You have altered the boot partition by reinstalling with the other drive in your PC and will need to reinstall Windows 8.1 on your desktop target drive, then perform the upgrade to 10 over again. You will also probably need to do the process again on the laptop. Windows 10 checks for activation through the current OS product key, but also through the machine's bios id string, so if a product was used in a machine that was not registered to the product key on the OS installed on that drive, any number of issues could result. You will probably not be able to simply change the drive letter. You can try, but I doubt the system will allow you to change it's ID. Make sure the drive in your PC with the OS installed is also attached to the main, 0 or 1, SATA header. If you have it on another header besides the primary controller, as in, if you moved it to attach hers, that might affect things as well.
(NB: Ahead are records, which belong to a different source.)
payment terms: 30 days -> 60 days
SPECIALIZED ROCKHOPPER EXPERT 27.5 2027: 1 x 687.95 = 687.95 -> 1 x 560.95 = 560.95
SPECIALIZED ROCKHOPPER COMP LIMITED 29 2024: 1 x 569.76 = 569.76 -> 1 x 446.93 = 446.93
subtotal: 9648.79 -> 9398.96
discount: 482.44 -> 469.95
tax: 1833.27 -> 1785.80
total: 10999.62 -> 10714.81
There are methods for repairing the boot partition but it's probably better to simply back up anything important on the drive to another location, and then simply do a clean install of 10 to that drive on the machine it's intended to stay in.
 
But if two drives were installed, and one was used to perform an installation on, the boot partition of the other drive may have been compromised by the installer and windows boot loader, making it unusable without either repairing the boot partition or reinstalling. Again, not every case is the same, although it ought to be, it isn't.
 


Yeah, but it was also to address his concerns about the drive letters changing. He definitely broke it by doing the upgrade the way he did.
 
If the system designated the original c drive as the f drive, because another drive became designated as the c drive, it may simply be refusing to release the drive letter due to the other drive no longer having a valid boot partition, plus, you can't change the drives letter if you can't get into windows to do so with the drive you want as C also being the current boot drive.

Except maybe in DOS or using a bootable partition manager.